INTERSTIM II
Report
- Report Number
- 3004209178-2013-12638
- Event Type
- Injury
- Date Received
- August 1, 2013
- Report Date
- July 9, 2013
- Manufacturer
- MEDTRONIC MED REL MEDTRONIC PUERTO RICO
- Product Code
- EZW
- PMA / PMN Number
- P970004
- Adverse Event
- Yes
- Product Problem
- Yes
- Report Source
- Manufacturer report
- Reporter Location
- MN, US
- Reporter Occupation
- HEALTH PROFESSIONAL
Narratives
PRODUCT ID 3889-28 LOT# V872660, IMPLANTED: 2012 (B)(6); PRODUCT TYPE LEAD. (B)(4).
(B)(4).
(B)(4)
FINAL ANALYSIS OF NEUROSTIMULATOR MODEL 3058 (LOT # NJY184772H ) SHOWED NO ANOMALY FOUND.
ANALYSIS RESULTS WERE NOT AVAILABLE AT THE TIME OF THIS REPORT. A FOLLOW-UP REPORT WILL BE SENT WHEN ANALYSIS IS COMPLETED.
IF INFORMATION IS PROVIDED IN THE FUTURE, A SUPPLEMENTAL REPORT WILL BE ISSUED.

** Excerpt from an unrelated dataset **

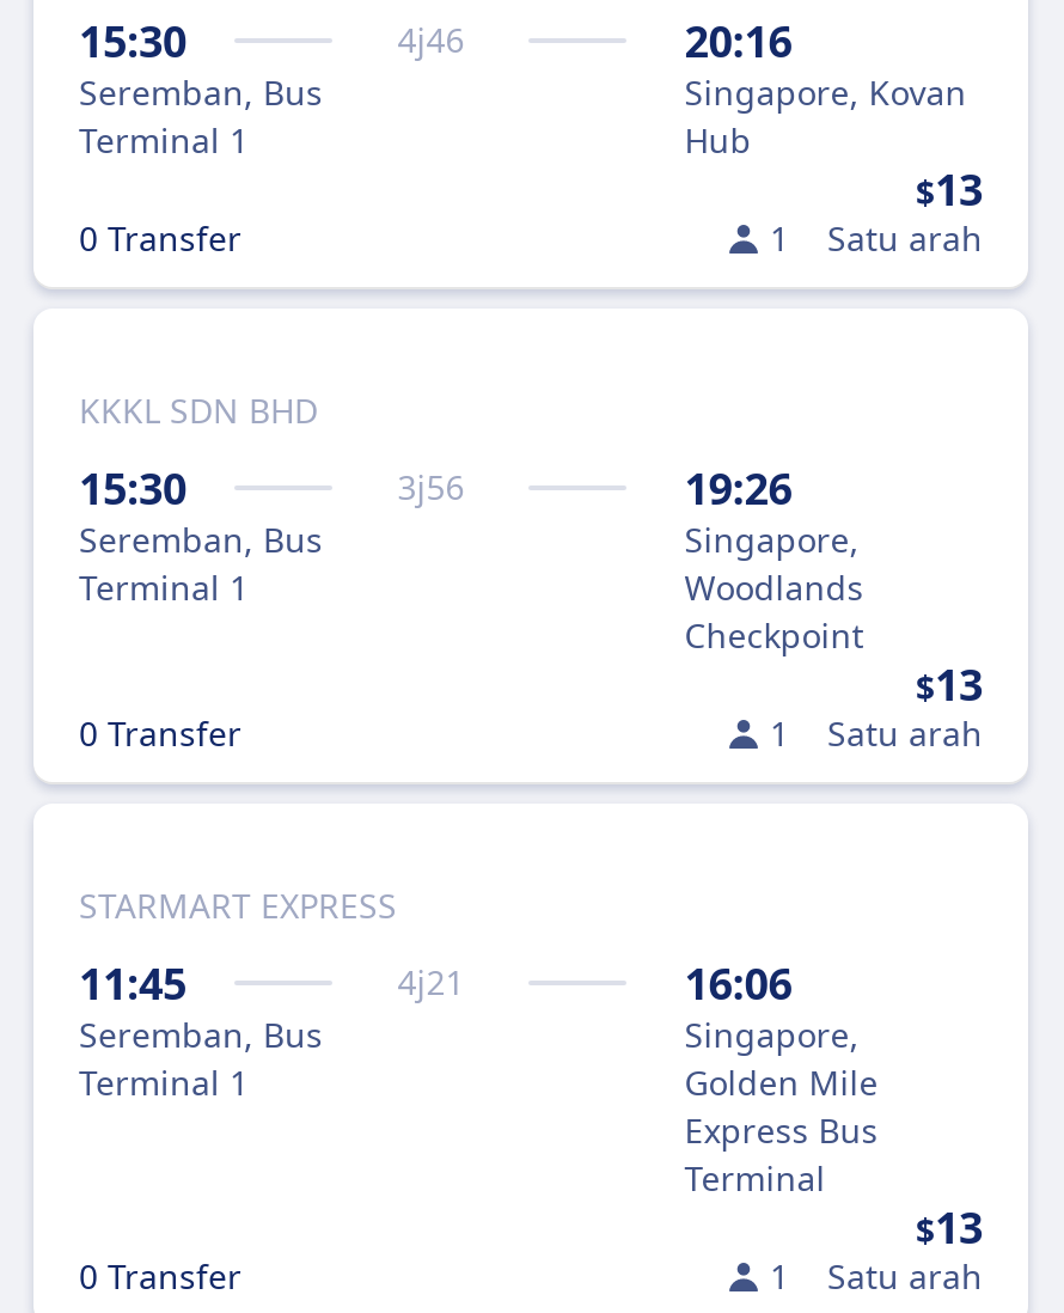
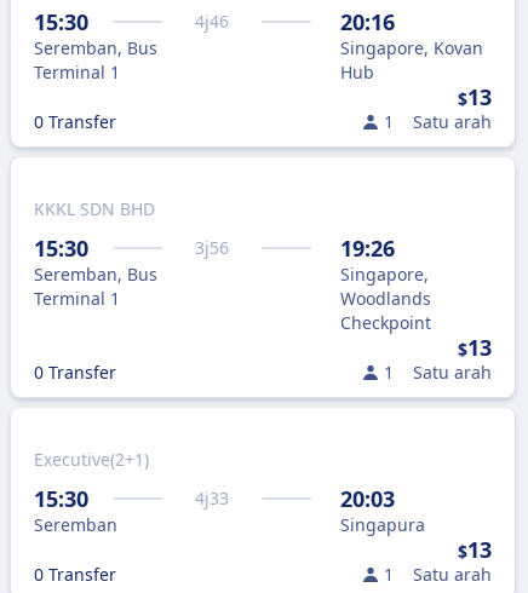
[79,883,397,928] STARMART EXPRESS -> [34,448,149,471] Executive(2+1)
[79,954,464,1105] 11:45 | 4j21 | Seremban, Bus | Terminal 1 -> [34,484,229,536] 15:30 | 4j33 | Seremban
[685,954,878,1201] 16:06 | Singapore, | Golden Mile | Express Bus | Terminal -> [341,484,425,536] 20:03 | Singapura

IT WAS REPORTED THAT THE PATIENT HAD A SHOCKING OR JOLTING SENSATION. THE PATIENT GOT A SHOCK WHENEVER SHE PLUGGED ¿SOMETHING IN FOR THE LAST COUPLE MONTHS.¿ THE REPORTER STATED THAT ACCORDING TO THE CLINICIAN PROGRAMMER, THE STIMULATION HAD NOT BEEN ON SINCE MAY. THE CURRENT IMPEDANCE MEASUREMENTS WERE NORMAL. THE REPORTER TURNED THE STIMULATION ON AND THE PATIENT FELT IT AT LOW AMPLITUDES. ADDITIONAL INFORMATION WAS REQUESTED, BUT WAS NOT AVAILABLE AS OF THE DATE OF THIS REPORT.

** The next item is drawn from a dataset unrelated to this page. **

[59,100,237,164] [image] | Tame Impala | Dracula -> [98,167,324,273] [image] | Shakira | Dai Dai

ADDITIONAL INFORMATION RECEIVED INDICATED PATIENT WAS HAVING SHOCKING SENSATION WITH PLUGGING INTO ELECTRICAL OUTLETS. THERE WAS NO ABNORMAL IMPEDANCE MEASUREMENT. IT WAS INDICATED THAT PATIENT WAS HAVING OUT THIGH STIMULATION, AFTER REPROGRAMMING THEN FELT STIMULATION IN MID PERI AREA. IT WAS NOTED THAT ON 2013 (B)(6) PATIENT WAS SEEN IN THE ER DUE TO ¿SHOCKING SENSATION AND PAIN¿.THE PATIENT WAS NOT HOSPITALIZED. IT WAS INDICATED THAT ON 2013 (B)(6) IT WAS NO LONGER OCCURRING, PATIENT WAS NOT PLUGGING APPLIANCE IN, OTHER FAMILY MEMBERS WERE DOING IT FOR HER. IT WAS INDICATED ON THE DAY OF THIS REPORT THEY WERE NO NEW UPDATES.

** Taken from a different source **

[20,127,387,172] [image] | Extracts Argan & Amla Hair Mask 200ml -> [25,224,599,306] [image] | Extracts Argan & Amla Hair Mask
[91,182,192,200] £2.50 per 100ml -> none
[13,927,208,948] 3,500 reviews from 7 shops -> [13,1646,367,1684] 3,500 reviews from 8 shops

ADDITIONAL INFORMATION REPORTS A NEUROSTIMULATOR AND LEAD WAS COMPLETELY EXPLANTED THE DAY BEFORE REPORTED EVENT DATE. IT WAS REPORTED THAT THE PATIENT REPORTED SHOCKING/JOLTING SENSATION AND THE DEVICE WAS EXPLANTED. THE PATIENT REPORTED ELECTRICAL SHOCK WHEN STANDING NEXT TO ELECTRICAL OUTLET. THE REPRESENTATIVE WAS INFORMED OF THE EXPLANT AND ISSUE AFTER THE EXPLANT OCCURRED. IT WAS REPORTED THAT PAIN WAS ASSOCIATED WITH THIS EVENT. IT WAS LATER REPORTED THAT THE NEUROSTIMULATOR WAS NOT REPLACED.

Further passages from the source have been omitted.